[Opening Extracted information section]
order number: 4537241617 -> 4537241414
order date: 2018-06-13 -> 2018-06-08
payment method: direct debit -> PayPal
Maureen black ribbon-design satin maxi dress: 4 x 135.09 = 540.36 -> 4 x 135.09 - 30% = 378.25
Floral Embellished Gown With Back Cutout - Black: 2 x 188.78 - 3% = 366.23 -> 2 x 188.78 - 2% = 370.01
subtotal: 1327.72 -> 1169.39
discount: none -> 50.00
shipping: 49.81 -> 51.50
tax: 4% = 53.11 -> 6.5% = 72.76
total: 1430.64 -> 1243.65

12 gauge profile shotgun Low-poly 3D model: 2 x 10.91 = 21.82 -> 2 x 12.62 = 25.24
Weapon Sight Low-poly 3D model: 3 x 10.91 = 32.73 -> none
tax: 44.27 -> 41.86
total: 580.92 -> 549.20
[Closing Extracted information section]
[Opening Extracted information section]
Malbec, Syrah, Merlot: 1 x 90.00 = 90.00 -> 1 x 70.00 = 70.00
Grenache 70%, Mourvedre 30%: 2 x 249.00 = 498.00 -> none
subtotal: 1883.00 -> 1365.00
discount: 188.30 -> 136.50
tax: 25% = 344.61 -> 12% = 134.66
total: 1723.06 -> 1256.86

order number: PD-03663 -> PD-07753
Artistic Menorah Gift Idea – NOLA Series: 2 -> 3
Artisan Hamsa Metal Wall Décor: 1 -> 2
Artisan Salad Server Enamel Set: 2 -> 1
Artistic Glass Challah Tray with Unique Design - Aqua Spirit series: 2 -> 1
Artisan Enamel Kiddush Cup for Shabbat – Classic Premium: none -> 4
[Closing Extracted information section]
* **What is needed**
Keep both end lines and retype everything in the records above from the line containing "Grenache 70%, Mourvedre" through the line containing "Artisan Enamel Kiddush", exactly, with nothing else.

* **Answer box**
Grenache 70%, Mourvedre 30%: 2 x 249.00 = 498.00 -> none
subtotal: 1883.00 -> 1365.00
discount: 188.30 -> 136.50
tax: 25% = 344.61 -> 12% = 134.66
total: 1723.06 -> 1256.86

order number: PD-03663 -> PD-07753
Artistic Menorah Gift Idea – NOLA Series: 2 -> 3
Artisan Hamsa Metal Wall Décor: 1 -> 2
Artisan Salad Server Enamel Set: 2 -> 1
Artistic Glass Challah Tray with Unique Design - Aqua Spirit series: 2 -> 1
Artisan Enamel Kiddush Cup for Shabbat – Classic Premium: none -> 4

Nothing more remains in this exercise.